What needs to be done: The exercise asks you to copy every line below in which "align" appears.

Data for review:
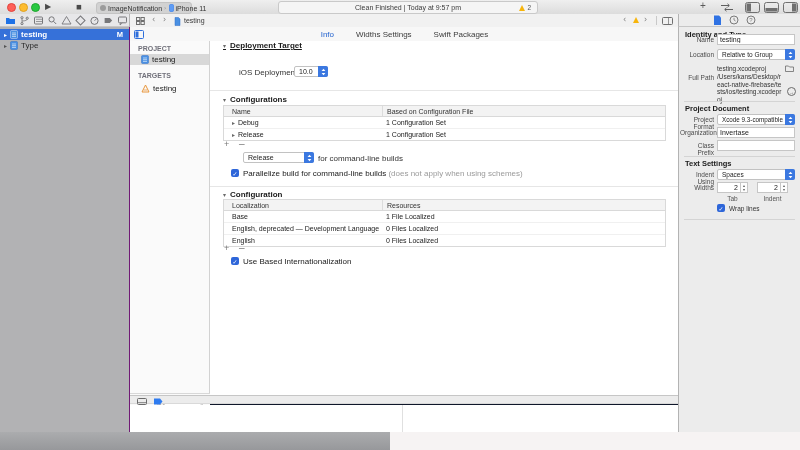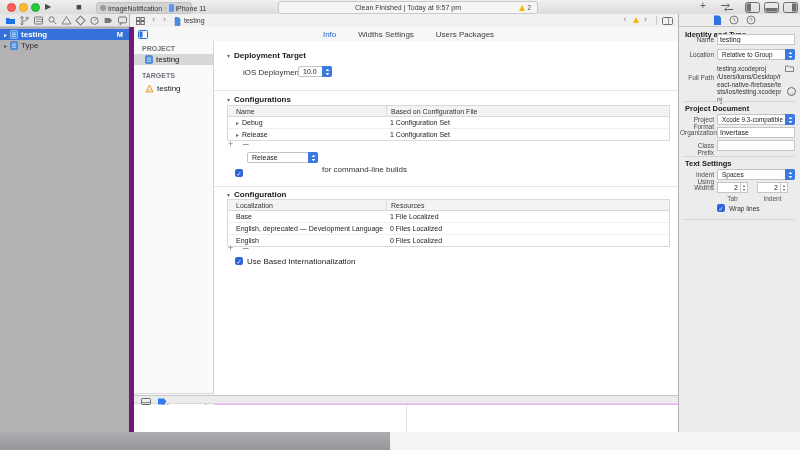--- a/index.html
+++ b/index.html
@@ -24,21 +24,21 @@
   #insp-strip{left:678px;width:122px;background:#ececec;border-left:1px solid #b3b3b3;display:flex;align-items:center;justify-content:flex-start;gap:7px;padding-left:34px;box-sizing:border-box;}
   .jb-txt{font-size:7px;color:#3a3a3a;}
   .chev{font-size:8px;color:#7a7a7a;line-height:12px;}
 
   
   #navigator{left:0;top:27px;width:129px;height:405px;background:#b2b2b4;}
   .nav-row{left:0;width:129px;height:11px;display:flex;align-items:center;font-size:8px;gap:3px;padding-left:4px;box-sizing:border-box;}
   .nav-row.sel{background:#3671d9;color:#fff;font-weight:bold;}
 
   
-  #editor{left:129px;top:27px;width:549px;height:405px;background:#f0abfc;border-left:5px solid #701a75;box-sizing:border-box;}
+  #editor{left:129px;top:27px;width:549px;height:405px;background:#0f172a;border-left:1px solid #701a75;box-sizing:border-box;}
   #ed-header{left:0;top:0;width:549px;height:14px;background:#f7f7f7;border-bottom:1px solid #d5d5d5;}
   .ed-tab{font-size:8px;color:#3c3c3c;}
   .ed-tab.active{color:#2564cf;}
   #proj-panel{left:0;top:14px;width:80px;height:354px;background:#fafafa;border-right:1px solid #d2d2d2;box-sizing:border-box;}
   .panel-h{font-size:7px;font-weight:bold;color:#70707a;}
   .panel-row{left:0;width:79px;height:11px;display:flex;align-items:center;gap:3px;padding-left:11px;box-sizing:border-box;font-size:8px;color:#222;}
   .panel-row.sel{background:#d8d8d8;}
   #panel-filterbar{left:0;top:352px;width:80px;height:16px;border-top:1px solid #d8d8d8;background:#fafafa;box-sizing:border-box;}
   #filter-field{left:26px;top:3px;width:48px;height:9px;border:1px solid #c2c2c2;border-radius:5px;background:#fff;font-size:6.5px;color:#999;padding:0 2px 0 9px;box-sizing:border-box;}
   #content{left:80px;top:14px;width:469px;height:354px;background:#fff;}
@@ -220,21 +220,21 @@
   <div id="editor" class="abs">
 
     <div id="ed-header" class="abs">
       <svg class="abs" style="left:4px;top:2.5px;" width="10" height="9" viewBox="0 0 10 9">
           <rect x="0.5" y="0.5" width="9" height="8" rx="1" fill="none" stroke="#2f6fdb"></rect>
           <rect x="1.5" y="1.5" width="3" height="6" fill="#2f6fdb"></rect>
         </svg>
       <div class="abs" style="left:0;top:0;width:549px;height:14px;display:flex;align-items:center;justify-content:center;gap:22px;">
         <span class="ed-tab active">Info</span>
         <span class="ed-tab">Widths Settings</span>
-        <span class="ed-tab">Users Packages</span>
+        <span class="ed-tab">Swift Packages</span>
       </div>
     </div>
 
     <div id="proj-panel" class="abs">
       <span class="abs panel-h" style="left:8px;top:4px;">PROJECT</span>
       <div class="abs panel-row sel" style="top:13px;">
         <svg width="8" height="9" viewBox="0 0 8 9">
             <rect x="0.5" y="0.5" width="7" height="8" rx="1" fill="#4a90e2" stroke="#2e6fc9" stroke-width="0.5"></rect>
             <path d="M2 3h4M2 4.7h4M2 6.4h4" stroke="#fff" stroke-width="0.6"></path>
           </svg>
@@ -251,21 +251,21 @@
       <div id="panel-filterbar" class="abs">
         <span class="abs pm" style="left:6px;top:3px;">+</span>
         <span class="abs pm sym" style="left:16px;top:3px;">−</span>
         <input id="filter-field" class="abs" placeholder="Filter" style="">
         <span class="abs" style="left:29px;top:5.5px;width:4px;height:4px;border:0.8px solid #999;border-radius:50%;"></span>
       </div>
     </div>
 
     <div id="content" class="abs">
 
-      <div class="abs sec-h" style="left:13px;top:10px;">
+      <div class="abs sec-h" style="left:13px;top:0;text-decoration:underline;">
         <span class="disc sym">▾</span>
         <span>Deployment Target</span>
       </div>
       <span class="abs small-lbl" style="left:29px;top:27px;">iOS Deployment Target</span>
       <div class="abs popup" style="left:84px;top:25px;width:34px;height:11px;">
         <span>10.0</span>
         <span class="popup-cap">
             <svg width="5" height="8" viewBox="0 0 5 8">
               <path d="M2.5 0.8L4.4 3H0.6z" fill="#fff"></path>
               <path d="M2.5 7.2L0.6 5h3.8z" fill="#fff"></path>
@@ -305,25 +305,26 @@
       <span class="abs small-lbl" style="left:19px;top:113px;margin-left:14px;">Use</span>
       <div class="abs popup" style="left:33px;top:111px;width:71px;height:11px;">
         <span>Release</span>
         <span class="popup-cap">
             <svg width="5" height="8" viewBox="0 0 5 8">
               <path d="M2.5 0.8L4.4 3H0.6z" fill="#fff"></path>
               <path d="M2.5 7.2L0.6 5h3.8z" fill="#fff"></path>
             </svg>
           </span>
       </div>
-      <span class="abs small-lbl" style="left:108px;top:124px;">for command-line builds</span>
+      <span class="abs small-lbl" style="left:108px;top:113px;">for command-line builds</span>
 
       <span class="abs cb" style="left:21px;top:128px;">
           <span class="sym">✓</span>
         </span>
+      <span class="abs small-lbl" style="left:33px;top:128px;color:#1a1a1a;"><span>Parallelize build for command-line builds</span> <span style="color:#9a9a9a;">(does not apply when using schemes)</span></span>
 
       <div class="abs hr" style="top:145px;"></div>
 
       <div class="abs sec-h" style="left:13px;top:149px;">
         <span class="disc sym">▾</span>
         <span>Configuration</span>
       </div>
       <div class="abs tbl" style="top:158px;">
         <div class="tbl-hdr">
           <span class="c1">Localization</span>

Solution for this problem:
   #insp-strip{left:678px;width:122px;background:#ececec;border-left:1px solid #b3b3b3;display:flex;align-items:center;justify-content:flex-start;gap:7px;padding-left:34px;box-sizing:border-box;}
   .nav-row{left:0;width:129px;height:11px;display:flex;align-items:center;font-size:8px;gap:3px;padding-left:4px;box-sizing:border-box;}
   .panel-row{left:0;width:79px;height:11px;display:flex;align-items:center;gap:3px;padding-left:11px;box-sizing:border-box;font-size:8px;color:#222;}
       <div class="abs" style="left:0;top:0;width:549px;height:14px;display:flex;align-items:center;justify-content:center;gap:22px;">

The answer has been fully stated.